Quantifying the Necessity of Chain of Thought through Opaque Serial Depth

TL;DR

The notion of opaque serial depth is formalized, given by the length of the longest computation that can be done without the use of interpretable intermediate steps like chain of thought, to suggest that opaque serial depth is a useful tool for understanding the potential for models to do significant reasoning that is not externalized.

Abstract

Large language models (LLMs) tend to externalize their reasoning in their chain of thought, making the chain of thought a good target for monitoring. This is partially an inherent feature of the Transformer architecture: sufficiently long serial cognition must pass through the chain of thought (Korbak et al., 2025). We formalize this argument through the notion of opaque serial depth, given by the length of the longest computation that can be done without the use of interpretable intermediate steps like chain of thought. Given this formalization, we compute numeric upper bounds on the opaque serial depth of Gemma 3 models, as well as asymptotic results for additional architectures beyond standard LLMs.
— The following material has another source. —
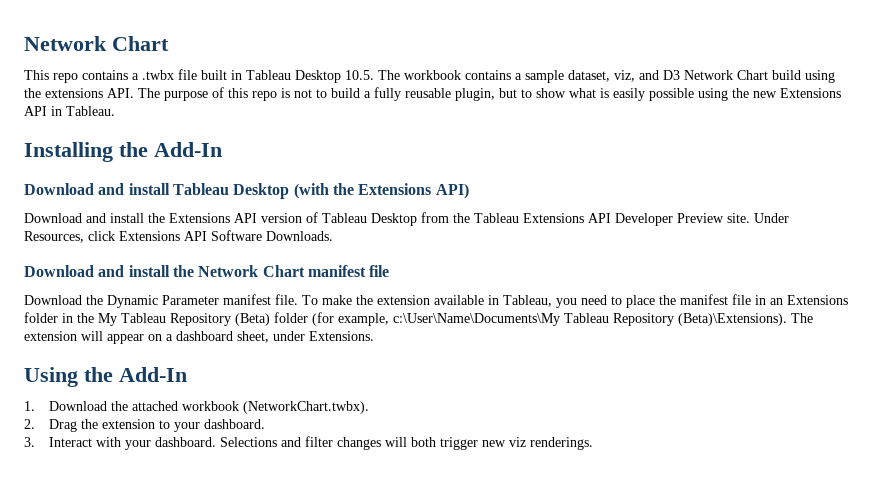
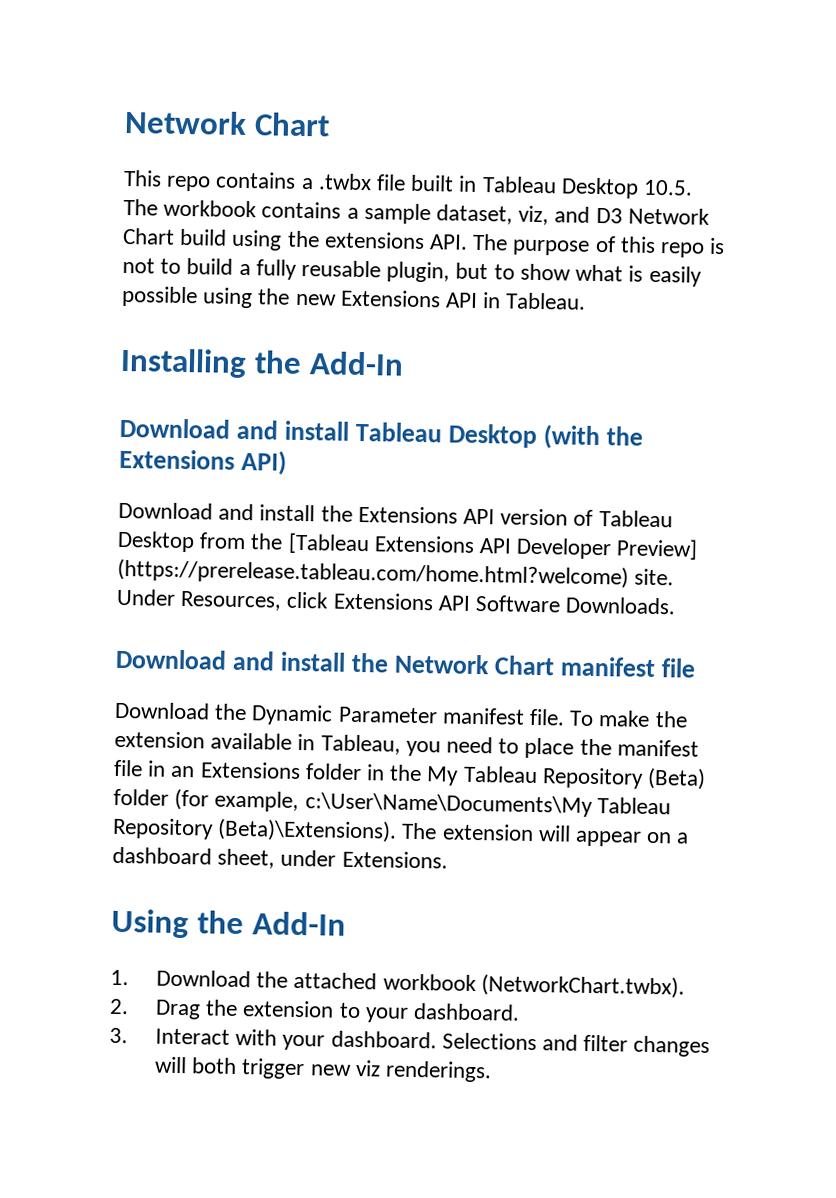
[474,213,519,223] Tableau -> [287,532,370,555] [Tableau
[677,213,724,223] Preview -> [616,538,699,560] [117,558,629,589] Preview] (https://prerelease.tableau.com/home.html?welcome)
We also open-source an automated method that can calculate upper bounds on the opaque serial depth of arbitrary neural networks, and use it to demonstrate that Mixture-of-Experts models likely have lower depth than dense models. Overall, our results suggest that opaque serial depth is a useful tool for understanding the potential for models to do significant reasoning that is not externalized.

Figures (5)

• Figure 1: Adapted from korbak2025chain. For Transformers, chain of thought is the only way to pass information from later layers to earlier layers, making it a bottleneck for serial computation. As a result, for tasks that require sufficiently long serial computation, the model will have to externalize some of its reasoning in the chain of thought.
• Figure 2: Serial depth of a circuit computing an MLP with two hidden layers, given a single input and a single output. The highlighted path is the longest in the circuit, and has length 9, determining the serial depth. The paths from the weights $W_2$ and $W_3$ to the output have a lower length, and so do not contribute to the serial depth.
• Figure 3: Asymptotic analysis of opaque serial depth for various architectures shows that architectural choices can make a large difference to the amount of opaque serial computation that can be done.
• Figure 4: Manual optimizations can produce tighter upper bounds on the serial depth of a neural network. When computing $\bm{w} \cdot \bm{x} + b$ where the vectors have dimension 6, an automated calculation can produce a depth of 5, but folding in the addition of the bias into the dot product sum produces a shallower circuit of depth 4.
• Figure 5: Automatic depth calculations for Gemma models across different sequence lengths.